An exact copy of the records below is needed, with every picture left out.

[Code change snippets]

==========

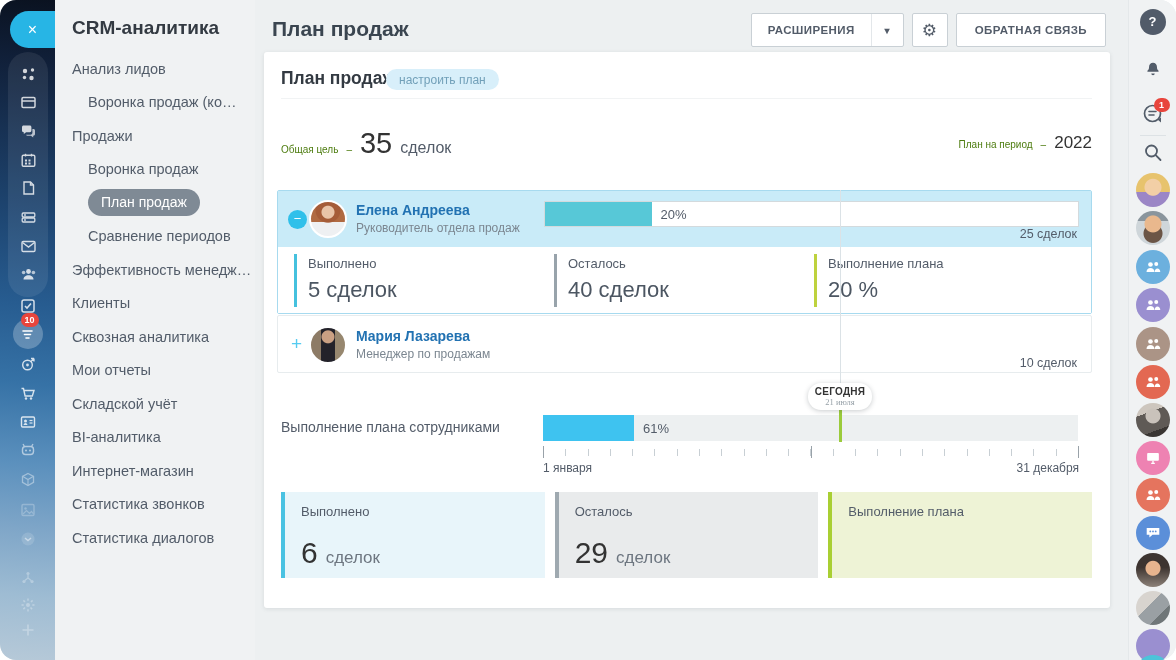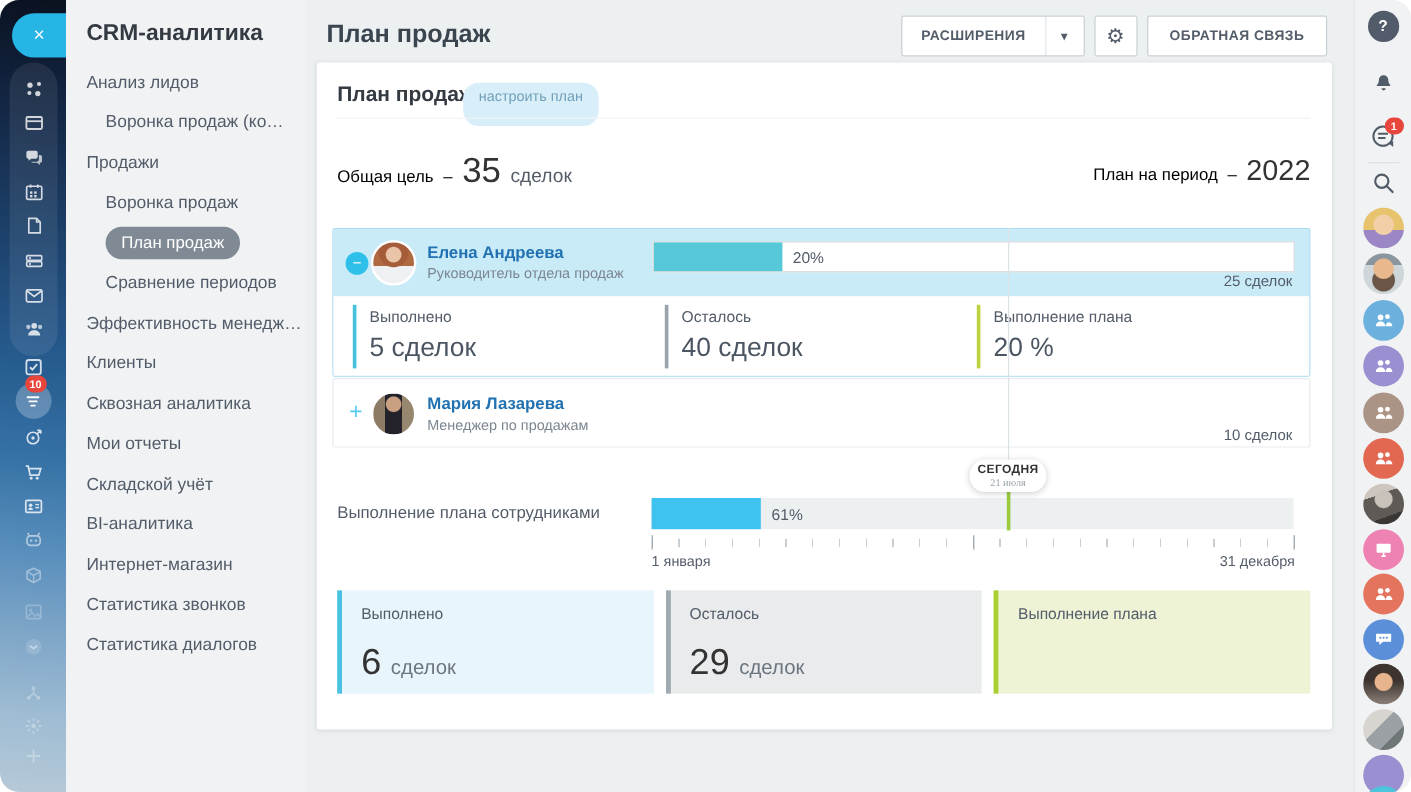--- a/index.html
+++ b/index.html
@@ -52,7 +52,7 @@
     border-radius:3px; box-shadow:0 1px 4px rgba(80,90,100,.14); }
   .card-title { position:absolute; left:17px; top:16px; font-size:17.5px; font-weight:700; color:#333a42; }
   .chip { position:absolute; left:122px; top:17px; background:#d8effa; color:#72a0b9;
-    font-size:12px; padding:4px 13px 18px; border-radius:13px; cursor:pointer; }
+    font-size:12px; padding:4px 13px 3px; border-radius:13px; cursor:pointer; }
   .card-div { position:absolute; left:17px; right:18px; top:46px; height:1px; background:#f1f3f4; }
 
   .goal-row { position:absolute; left:17px; right:18px; top:70px; height:42px;

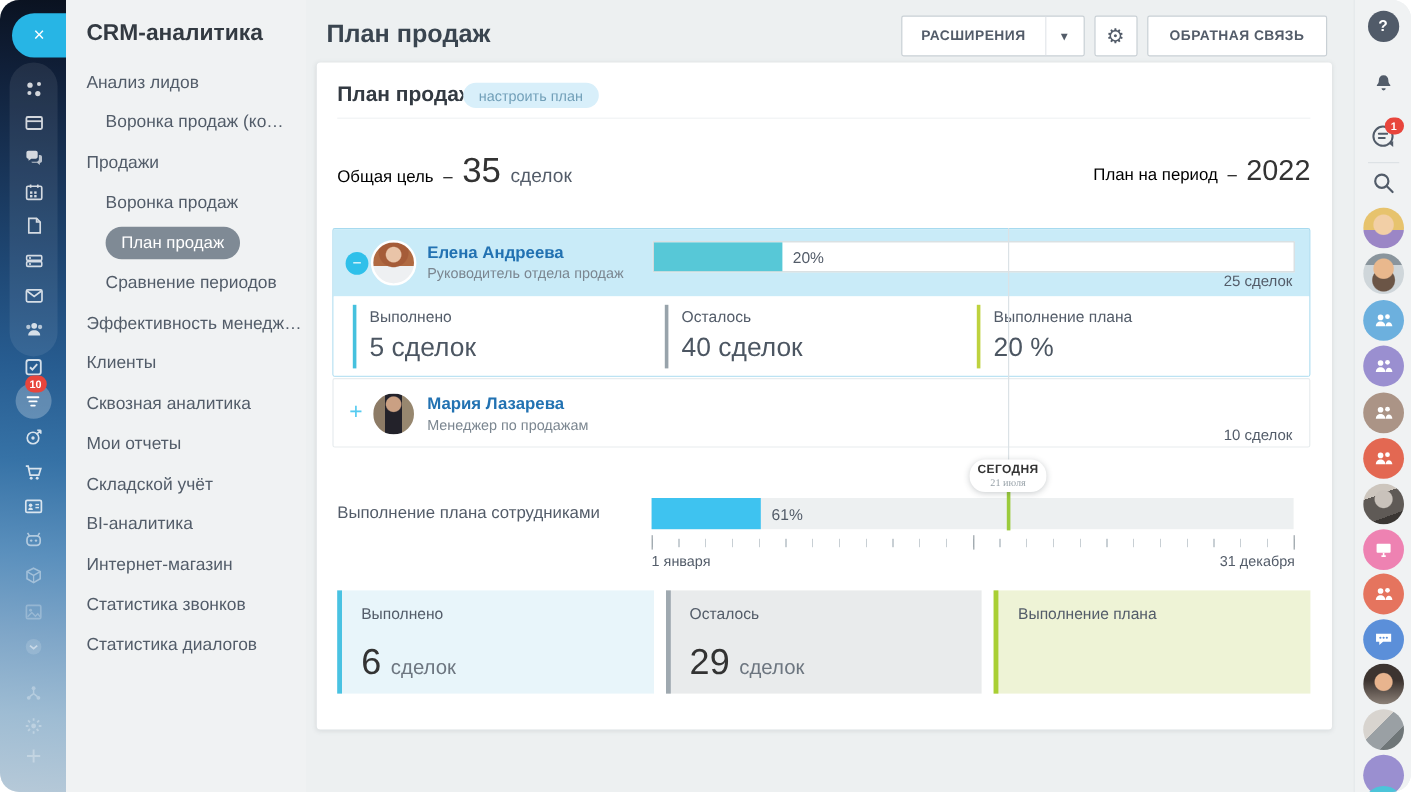--- a/index.html
+++ b/index.html
@@ -58,7 +58,7 @@
   .goal-row { position:absolute; left:17px; right:18px; top:70px; height:42px;
     display:flex; justify-content:space-between; align-items:center; }
   .g-left, .g-right { display:flex; align-items:baseline; gap:8px; }
-  .lab13 { font-size:14px; color:#000000; }
+  .lab13 { font-size:10px; color:#4d7c0f; }
   .big35 { font-size:29px; color:#333; }
   .unit16 { font-size:16px; color:#535c69; }
   .year { font-size:24px; color:#333; }

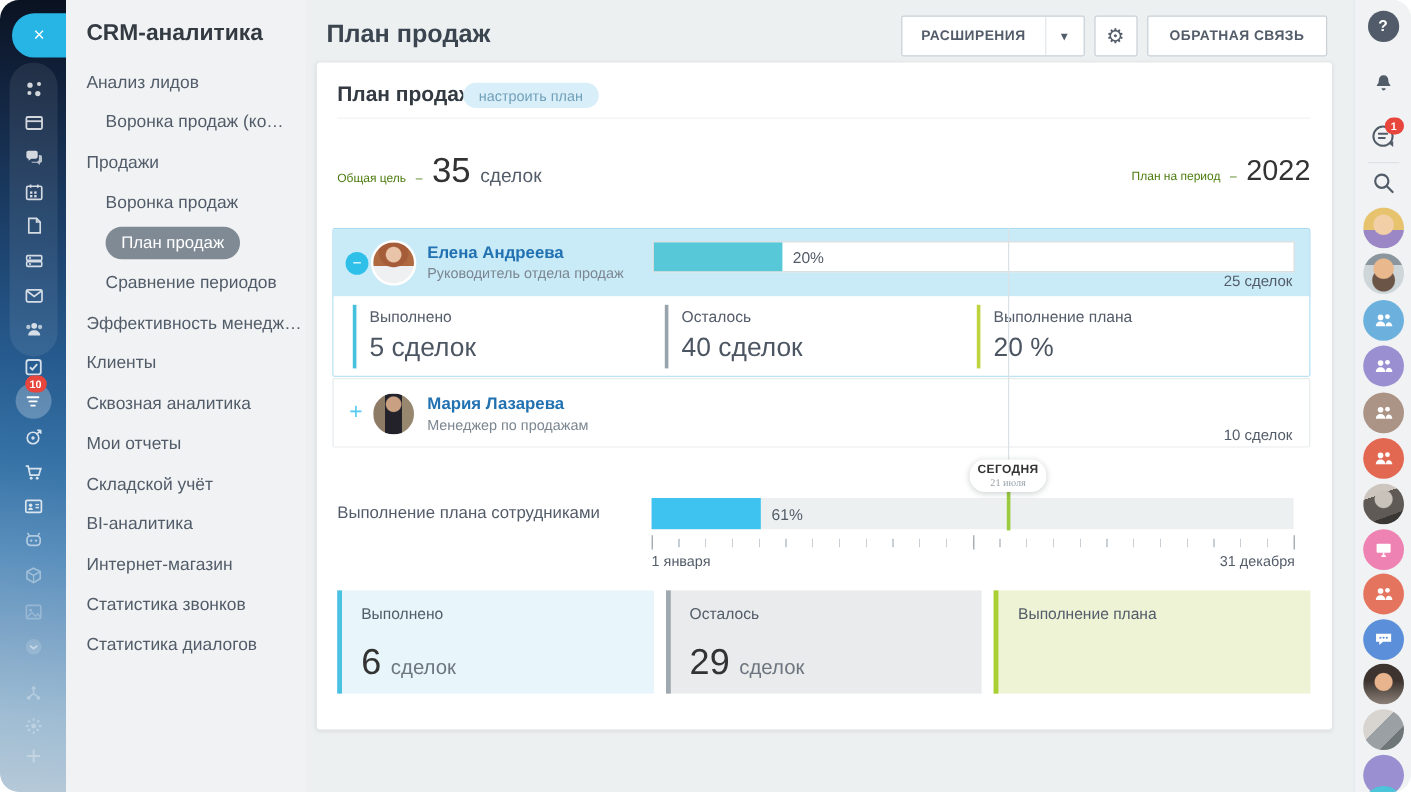--- a/index.html
+++ b/index.html
@@ -61,7 +61,7 @@
   .lab13 { font-size:10px; color:#4d7c0f; }
   .big35 { font-size:29px; color:#333; }
   .unit16 { font-size:16px; color:#535c69; }
-  .year { font-size:24px; color:#333; }
+  .year { font-size:17px; color:#333; }
 
   .vline { position:absolute; left:576px; top:138px; width:1px; height:218px; background:#dbe2e6; z-index:3; }
 

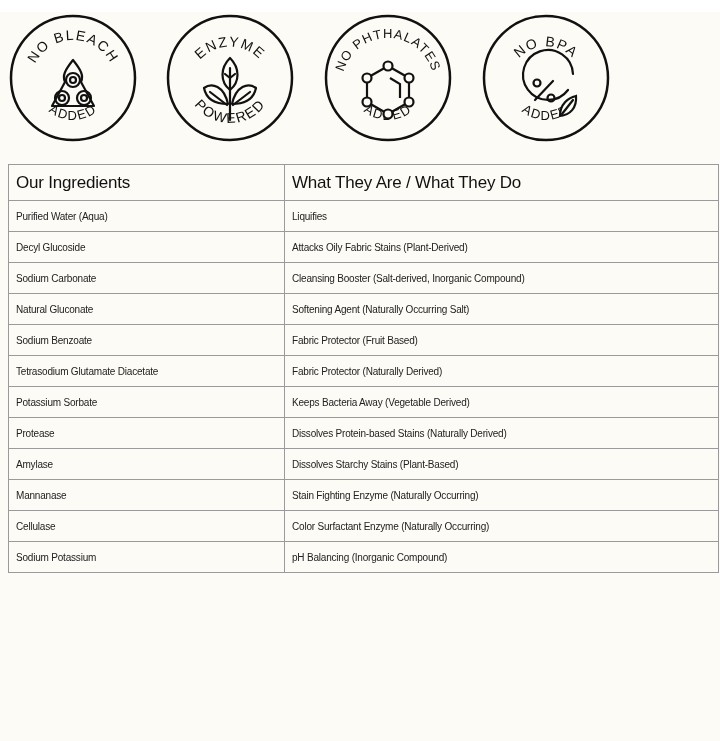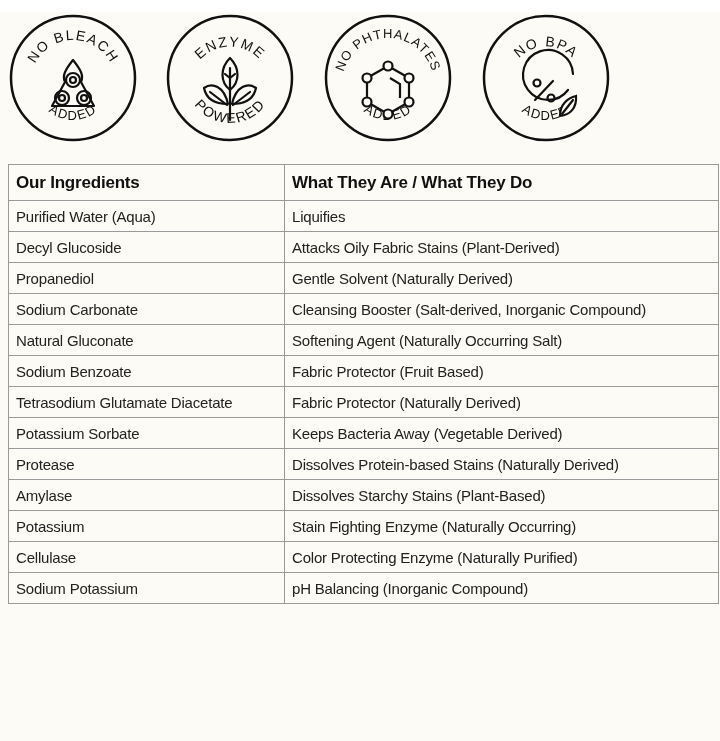--- a/index.html
+++ b/index.html
@@ -29,7 +29,7 @@
       color: #222;
     }
     table.ing th {
-      height: 35px; font-size: 17px; font-weight: bold; color: #111; margin-top: 18px;
+      height: 35px; font-size: 17px; font-weight: normal; color: #111; margin-top: 18px;
     }
     table.ing td { height: 30px; }
     table.ing col.c1 { width: 276px; }

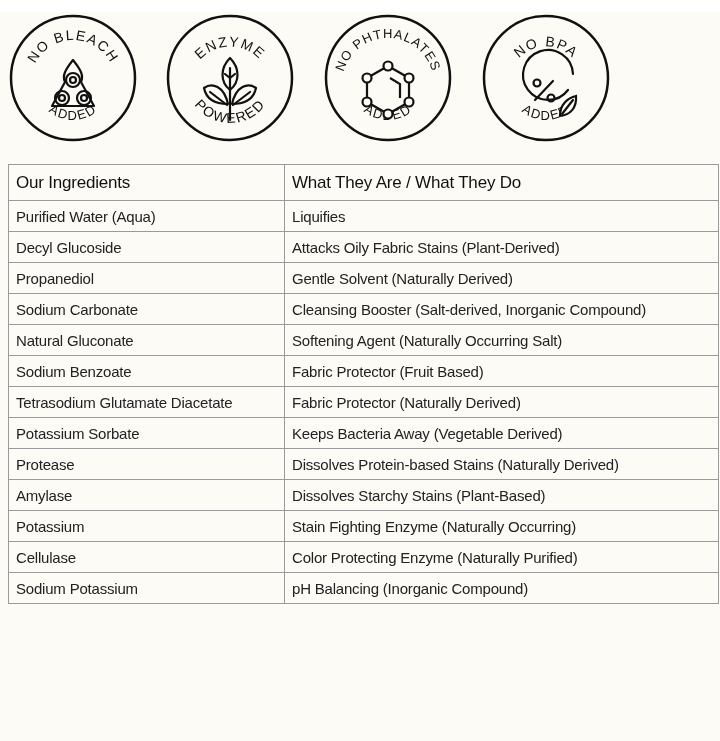--- a/index.html
+++ b/index.html
@@ -23,7 +23,7 @@
       border: 1.5px solid #9a9a9a;
       text-align: left;
       padding: 0 0 0 7px;
-      font-size: 15px;
+      font-size: 10px;
       letter-spacing: -0.2px;
       white-space: nowrap;
       color: #222;

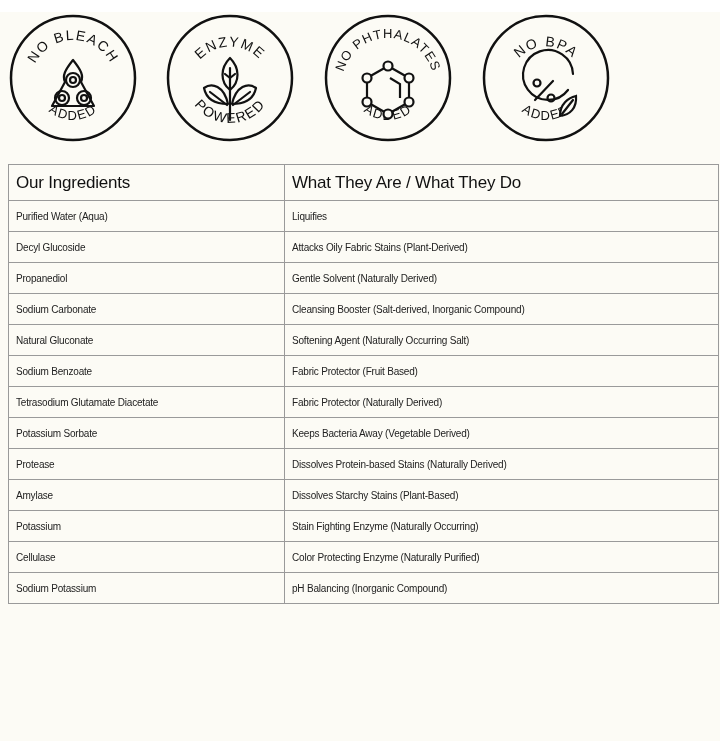--- a/index.html
+++ b/index.html
@@ -163,10 +163,6 @@
         <td>Attacks Oily Fabric Stains (Plant-Derived)</td>
       </tr>
     <tr>
-        <td>Propanediol</td>
-        <td>Gentle Solvent (Naturally Derived)</td>
-      </tr>
-    <tr>
         <td>Sodium Carbonate</td>
         <td>Cleansing Booster (Salt-derived, Inorganic Compound)</td>
       </tr>

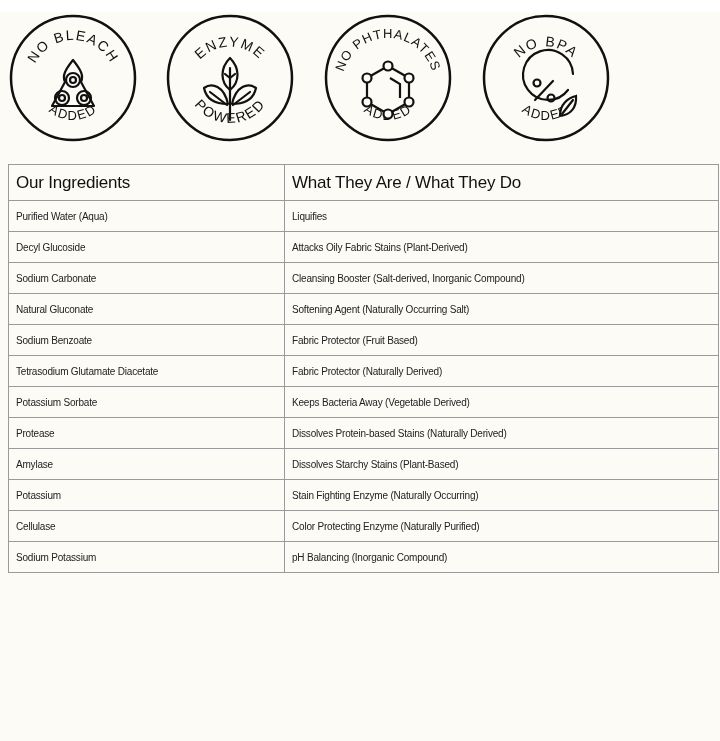--- a/index.html
+++ b/index.html
@@ -191,7 +191,7 @@
         <td>Dissolves Starchy Stains (Plant-Based)</td>
       </tr>
     <tr>
-        <td>Potassium</td>
+        <td>Mannanase</td>
         <td>Stain Fighting Enzyme (Naturally Occurring)</td>
       </tr>
     <tr>

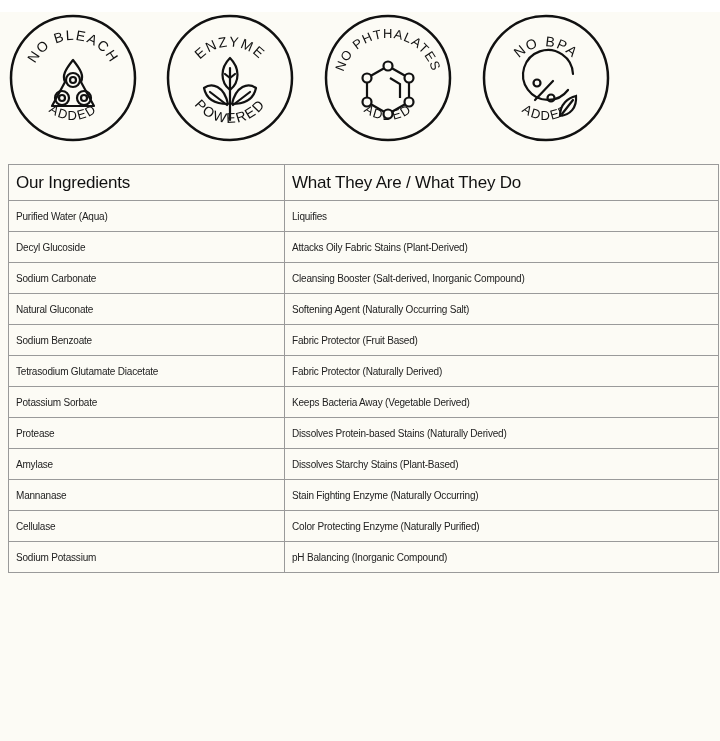--- a/index.html
+++ b/index.html
@@ -196,7 +196,7 @@
       </tr>
     <tr>
         <td>Cellulase</td>
-        <td>Color Protecting Enzyme (Naturally Purified)</td>
+        <td>Color Surfactant Enzyme (Naturally Occurring)</td>
       </tr>
     <tr>
         <td>Sodium Potassium</td>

==========

--- YOUR RESPONSE ---
--- a/index.html
+++ b/index.html
@@ -52,7 +52,7 @@
     border-radius:3px; box-shadow:0 1px 4px rgba(80,90,100,.14); }
   .card-title { position:absolute; left:17px; top:16px; font-size:17.5px; font-weight:700; color:#333a42; }
   .chip { position:absolute; left:122px; top:17px; background:#d8effa; color:#72a0b9;
-    font-size:12px; padding:4px 13px 18px; border-radius:13px; cursor:pointer; }
+    font-size:12px; padding:4px 13px 3px; border-radius:13px; cursor:pointer; }
   .card-div { position:absolute; left:17px; right:18px; top:46px; height:1px; background:#f1f3f4; }
 
   .goal-row { position:absolute; left:17px; right:18px; top:70px; height:42px;

--- a/index.html
+++ b/index.html
@@ -58,7 +58,7 @@
   .goal-row { position:absolute; left:17px; right:18px; top:70px; height:42px;
     display:flex; justify-content:space-between; align-items:center; }
   .g-left, .g-right { display:flex; align-items:baseline; gap:8px; }
-  .lab13 { font-size:14px; color:#000000; }
+  .lab13 { font-size:10px; color:#4d7c0f; }
   .big35 { font-size:29px; color:#333; }
   .unit16 { font-size:16px; color:#535c69; }
   .year { font-size:24px; color:#333; }

--- a/index.html
+++ b/index.html
@@ -61,7 +61,7 @@
   .lab13 { font-size:10px; color:#4d7c0f; }
   .big35 { font-size:29px; color:#333; }
   .unit16 { font-size:16px; color:#535c69; }
-  .year { font-size:24px; color:#333; }
+  .year { font-size:17px; color:#333; }
 
   .vline { position:absolute; left:576px; top:138px; width:1px; height:218px; background:#dbe2e6; z-index:3; }
 

--- a/index.html
+++ b/index.html
@@ -29,7 +29,7 @@
       color: #222;
     }
     table.ing th {
-      height: 35px; font-size: 17px; font-weight: bold; color: #111; margin-top: 18px;
+      height: 35px; font-size: 17px; font-weight: normal; color: #111; margin-top: 18px;
     }
     table.ing td { height: 30px; }
     table.ing col.c1 { width: 276px; }

--- a/index.html
+++ b/index.html
@@ -23,7 +23,7 @@
       border: 1.5px solid #9a9a9a;
       text-align: left;
       padding: 0 0 0 7px;
-      font-size: 15px;
+      font-size: 10px;
       letter-spacing: -0.2px;
       white-space: nowrap;
       color: #222;

--- a/index.html
+++ b/index.html
@@ -163,10 +163,6 @@
         <td>Attacks Oily Fabric Stains (Plant-Derived)</td>
       </tr>
     <tr>
-        <td>Propanediol</td>
-        <td>Gentle Solvent (Naturally Derived)</td>
-      </tr>
-    <tr>
         <td>Sodium Carbonate</td>
         <td>Cleansing Booster (Salt-derived, Inorganic Compound)</td>
       </tr>

--- a/index.html
+++ b/index.html
@@ -191,7 +191,7 @@
         <td>Dissolves Starchy Stains (Plant-Based)</td>
       </tr>
     <tr>
-        <td>Potassium</td>
+        <td>Mannanase</td>
         <td>Stain Fighting Enzyme (Naturally Occurring)</td>
       </tr>
     <tr>

--- a/index.html
+++ b/index.html
@@ -196,7 +196,7 @@
       </tr>
     <tr>
         <td>Cellulase</td>
-        <td>Color Protecting Enzyme (Naturally Purified)</td>
+        <td>Color Surfactant Enzyme (Naturally Occurring)</td>
       </tr>
     <tr>
         <td>Sodium Potassium</td>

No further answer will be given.